### Work request
Within these entries, which lines include the string "ascending"? Copy each one.

### Given entries
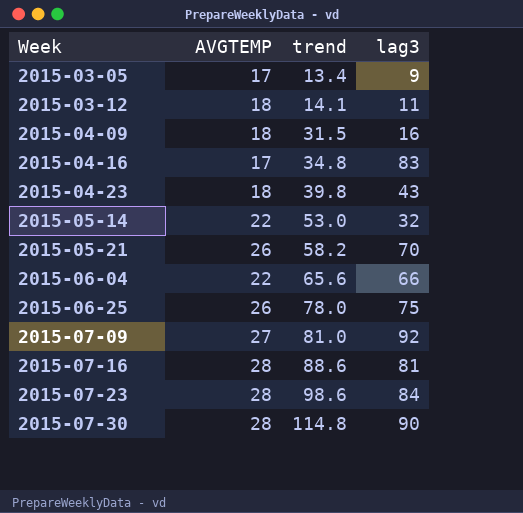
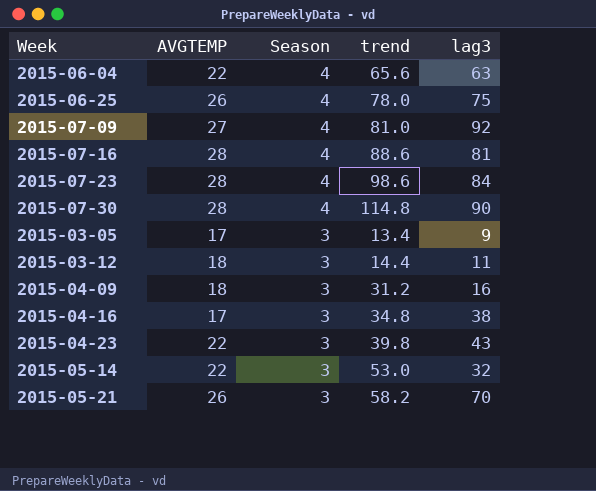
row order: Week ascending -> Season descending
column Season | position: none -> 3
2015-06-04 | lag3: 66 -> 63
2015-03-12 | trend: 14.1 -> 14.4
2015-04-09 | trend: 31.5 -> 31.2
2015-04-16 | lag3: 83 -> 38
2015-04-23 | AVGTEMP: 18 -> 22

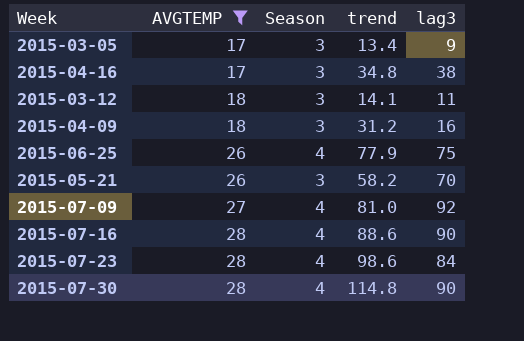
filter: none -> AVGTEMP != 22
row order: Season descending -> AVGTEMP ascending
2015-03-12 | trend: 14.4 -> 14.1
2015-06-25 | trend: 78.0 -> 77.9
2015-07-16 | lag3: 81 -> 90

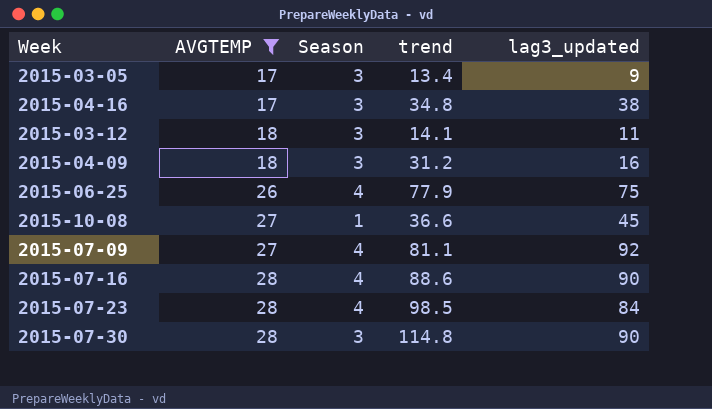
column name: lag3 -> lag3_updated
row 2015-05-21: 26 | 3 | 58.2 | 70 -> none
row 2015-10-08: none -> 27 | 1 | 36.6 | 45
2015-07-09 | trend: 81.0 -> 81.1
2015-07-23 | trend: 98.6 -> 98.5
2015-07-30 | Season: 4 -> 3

### Reply
row order: Week ascending -> Season descending
row order: Season descending -> AVGTEMP ascending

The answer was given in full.